De rekbare waarheid. Over de objectiviteit van betrokken journalistiek
Amsterdam University Press, 2014, 234 pp., ca. € 25,- ISBN 978 90 8964 710 8
In De rekbare waarheid. Over de objectiviteit van betrokken journalistiek snijdt Taco Rijssemus een even actueel als gecompliceerd thema aan: de betrouwbaarheid van betrokken journalistiek als alternatief voor neutrale journalistiek. Waar neutrale journalistiek veelal gezien wordt als synoniem voor objectieve journalistiek, betoogt Rijssemus in de handelseditie van zijn proefschrift dat betrokken journalistiek ‘helemaal niet haaks staat op objectiviteit’ (p. 10).

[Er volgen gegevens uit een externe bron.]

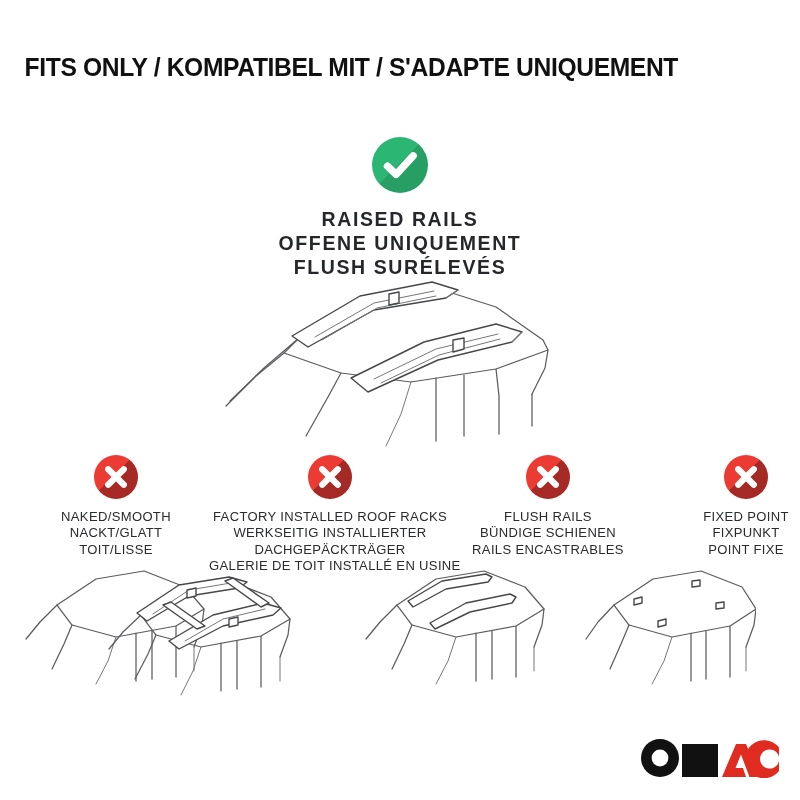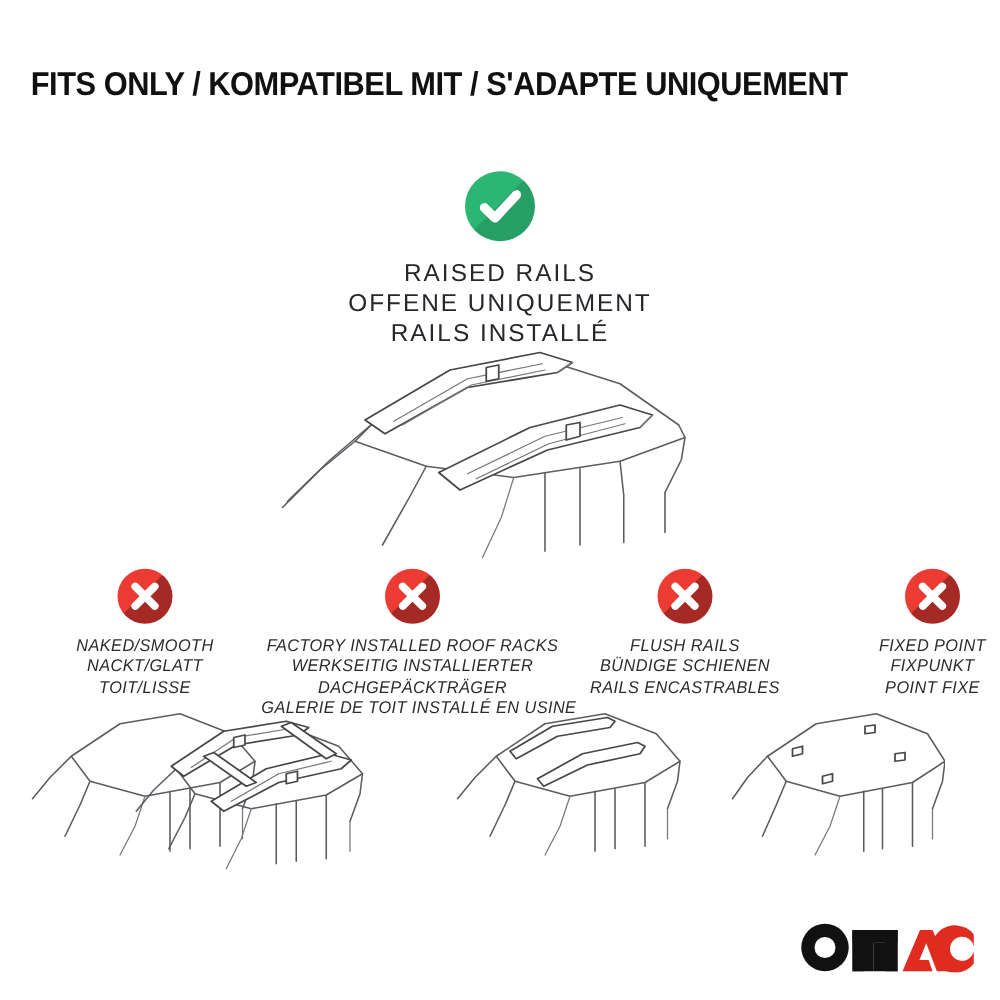--- a/index.html
+++ b/index.html
@@ -78,7 +78,7 @@
   }
   .hero-labels .line {
     font-size: 19.5px;
-    font-weight: 400;
+    font-weight: 700;
     letter-spacing: 1.6px;
     line-height: 24px;
     color: #26272b;

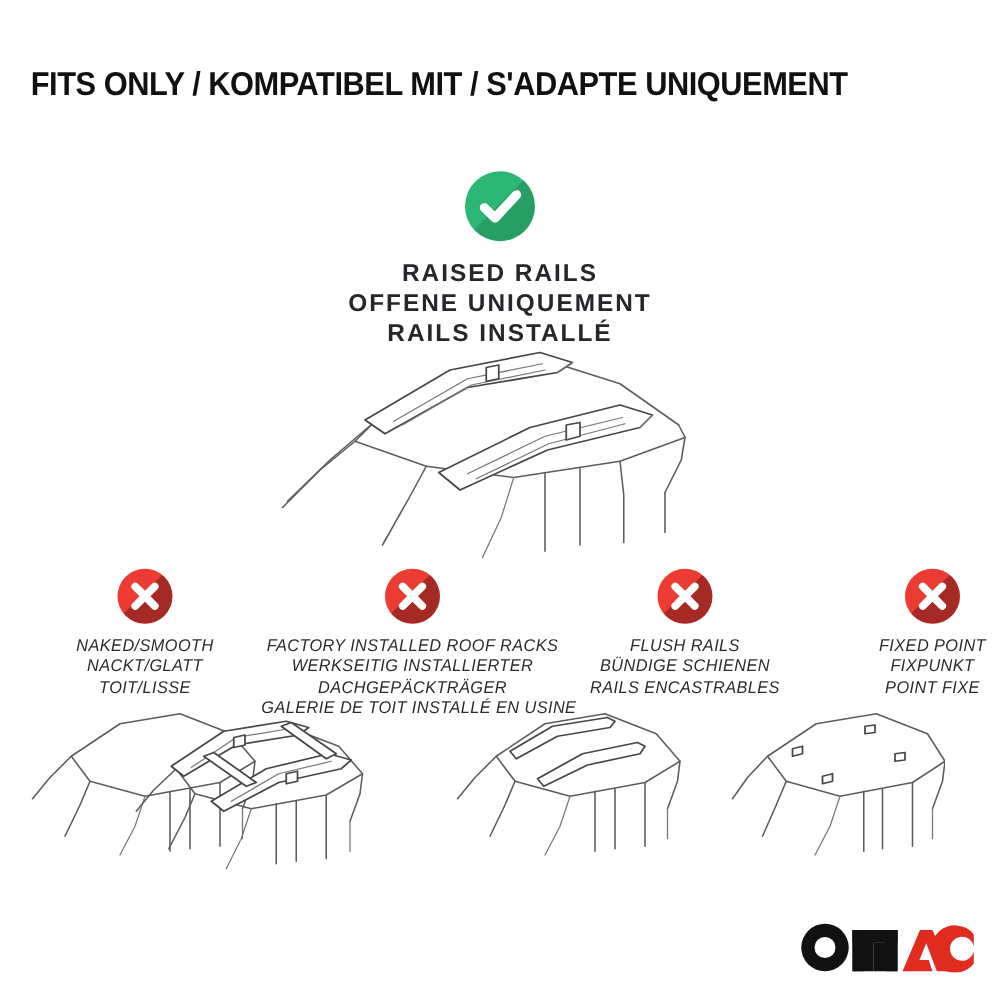--- a/index.html
+++ b/index.html
@@ -166,7 +166,7 @@
   <div class="hero-labels">
     <div class="line">RAISED RAILS</div>
     <div class="line">OFFENE UNIQUEMENT</div>
-    <div class="line">RAILS INSTALLÉ</div>
+    <div class="line">FLUSH SURÉLEVÉS</div>
   </div>
 </div>
 

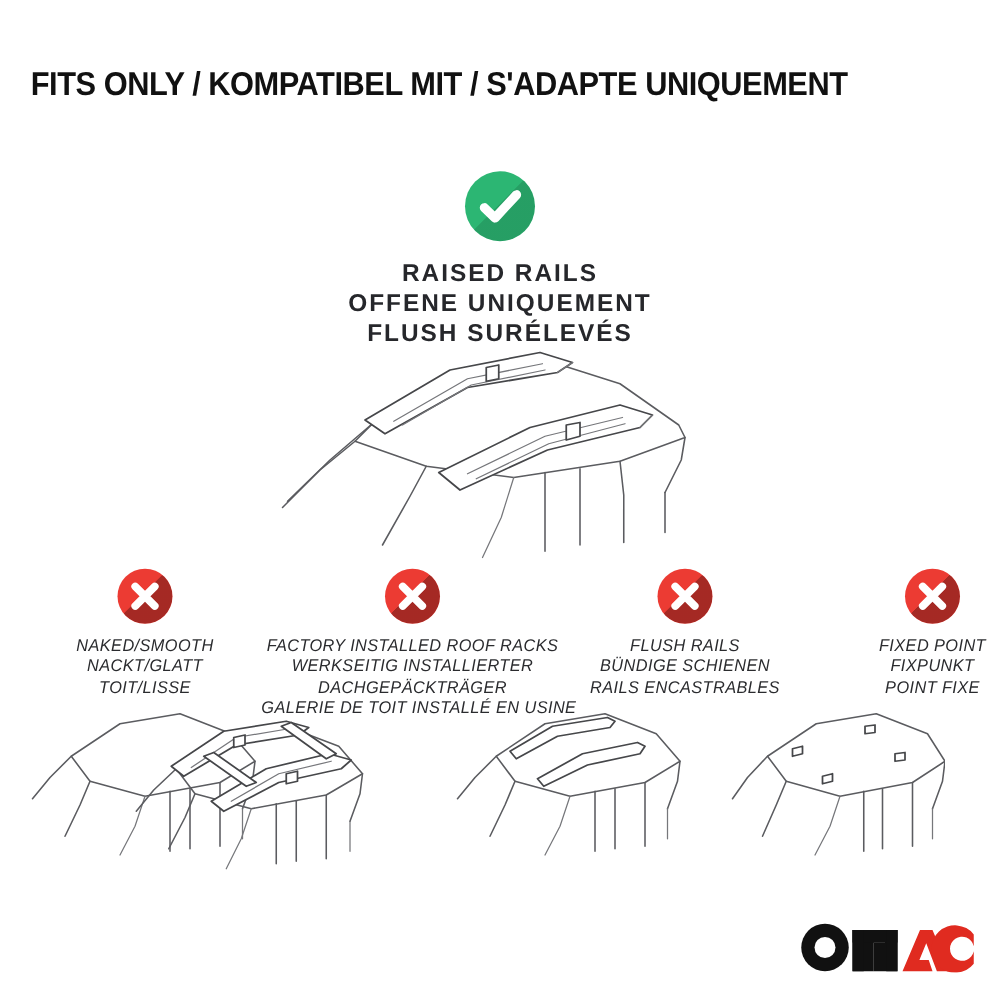--- a/index.html
+++ b/index.html
@@ -111,7 +111,7 @@
     width: 44px; height: 44px;
     margin: 0 auto;
   }
-  .cell .labels { margin-top: 10px; font-style: italic; }
+  .cell .labels { margin-top: 10px; }
   .cell .labels .line {
     font-size: 13.6px;
     font-weight: 400;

Voor ik zal ingaan op de uitwerking van dit thema, moet benadrukt worden dat Rijssemus’ boek alleen al een belangrijke bijdrage levert aan het journalistieke onderzoek door dit thema duidelijk op de agenda te zetten. Er wordt al over objectiviteit gediscussieerd vanaf het moment dat de term in de journalistiek opdook; het debat laait de laatste tien jaar echter weer in alle hevigheid op. Zoals Rijssemus ook schrijft, was het Joris Luyendijk die in 2006 de knuppel in het hoenderhok gooide met zijn reflectie op de journalistiek in Het zijn net mensen, waarin hij betoogt dat objectieve journalistiek in landen met repressieve regimes – in latere lezingen breidt hij zijn argument uit naar de journalistiek in het algemeen – geenszins mogelijk is.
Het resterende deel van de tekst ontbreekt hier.